Tuesday, August 1, 2017

Theory of Humor Series, part 4, Social Dynamics and Disparagement

In part 2 of this series, I used ideas from Rod Martin to define humor. In part 3, I explained the two broad categories within which one can place the hundreds of theories of humor that have been proposed over several millennia: incongruity and disparagement. In this part, I will dig deeper into the nature of disparagement.

To approach disparagement, we must first back up to a fundamental aspect of human nature. We humans are social animals. Social groups naturally sort themselves into social or dominance hierarchies. Social psychologists can show that if you put two people in a room and give them a task, they will quickly and sometimes unconsciously sort themselves into a leader and a follower. The hierarchy of deference can take various forms, and the dynamics within the group can be complex, so social groups do not clearly fall into linear pecking orders based on physical intimidation (indeed, even in the original 1922 Schjelderup-Ebbes report that coined the term "pecking order," the order within a large group was often not strictly linear).

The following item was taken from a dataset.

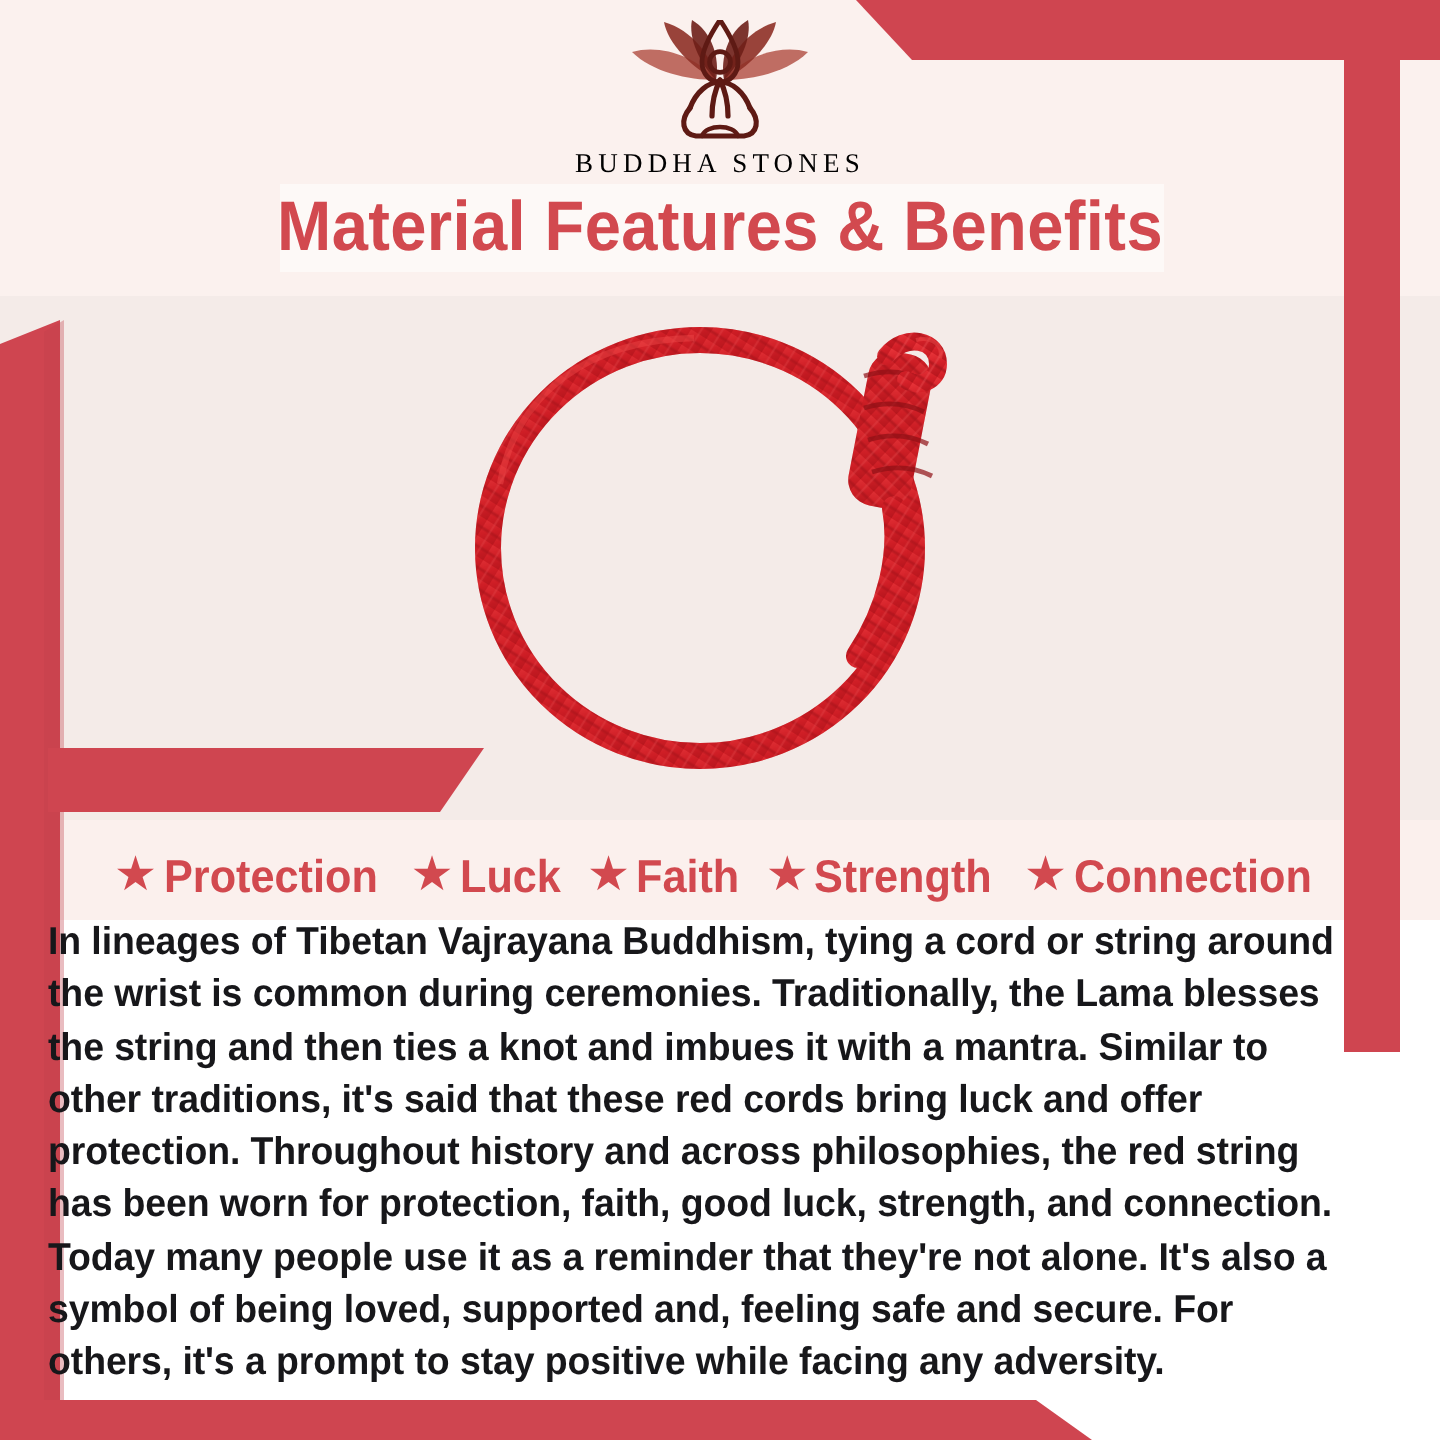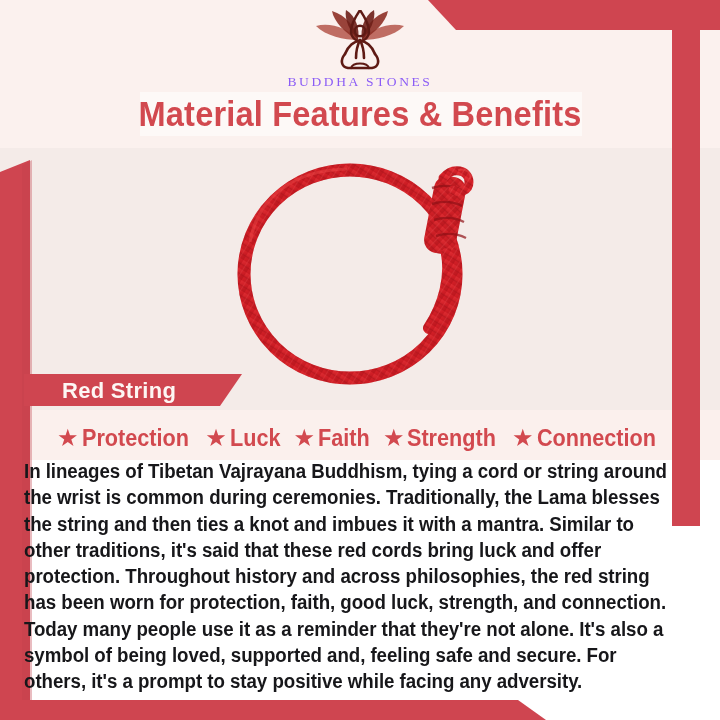"BUDDHA STONES" .logo-text { color: #8b5cf6 -> #000000 }
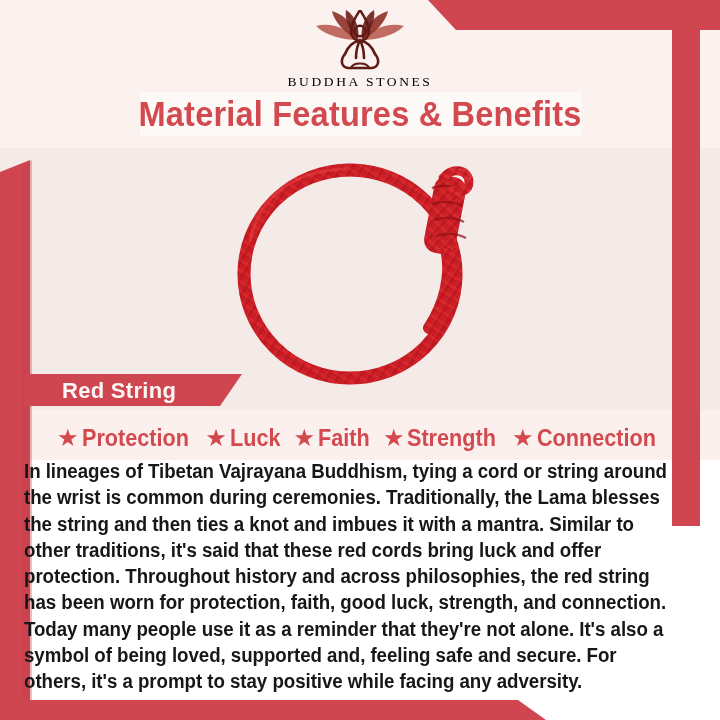"Red String" div.ribbon-label { html: <div>Red String</div> -> none }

Nevertheless, there is always within a small group of humans a social structure where some in the group defer to others.

I believe in our culture we tend to downplay this aspect of human nature because we value ideals of equality, liberty, and freedom. The observation that, in a group situation, one person will always defer to another goes against our ideals in the abstract. The democratic idea that the leader is chosen by the followers and is therefore the first among equals allows us to reconcile our nature with our ideals.

Because higher social status has its benefits, the role of higher status is sometimes contested. Roger Gould (Collision of Wills, Chicago, 2003) observed that a great deal of interpersonal violence occurs in contests over things that do not appear to have a great deal of economic value. The object of the conflict is however a symbol of social status, so the fight was really over the relative positions of the participants in the social hierarchy. In order for a group to act together with trust and cohesion, the threat of open internal conflict needs to be controlled.

Play occurs in a safe environment. Humor usually signals deference and a non-threatening situation (which is why the villain's evil laugh is especially unnerving). Self-deprecating humor signals to the group that the speaker does not insist on a threateningly high status. When we laugh at the pompous individual, we are lowering the person's status within the group. The word pompous itself implies that the person is trying to claim a social status higher than the person deserves. When we laugh with our group, we develop a sense of bonding and cohesion. Studies have found that within a group, even the target of laughter often feels more group cohesion as a result of being laughed at.

Within this context of group status hierarchies, one can see that the disparagement aspect of humor serves as a regulator of group dynamics. While some theorists of humor characterize it as aggressive, one can see it as a mechanism for mediating social tension in most cases without resorting to violence or group division. Which explains why most spontaneous laughter in small groups is not associated with mirth; it is a signal of deference. Nevertheless, the goal-directed, dominant individual often discourages humor and values seriousness. There are not a lot of knee-slappers in the Christian Bible, with its uber-dominant God the Father.

Michael Mulkay, in his excellent book On humour: its nature and its place in modern society (Blackwell, 1988), expanded the issue of the incongruity in humor into a broader social and philosophical theory. He argued that in normal, serious situations, one interpretation of reality is considered correct, and others are looked upon by the group as defective and possibly worthy of suppression. Humor can open up a space for conflicting interpretations to coexist without causing a rift in the group.

Mulkay did not add to his theory the concept of social dominance within the group. The group's dominant interpretation of reality is usually put forward and enforced by high status individuals, so competing interpretations of reality can be threatening to the status structure. Humor can allow alternative interpretations to be introduced without challenging the top of the dominance hierarchy, though humor can indeed be used for a challenge. (In Nazi Germany, it was illegal to name your dog "Adolf," for example.)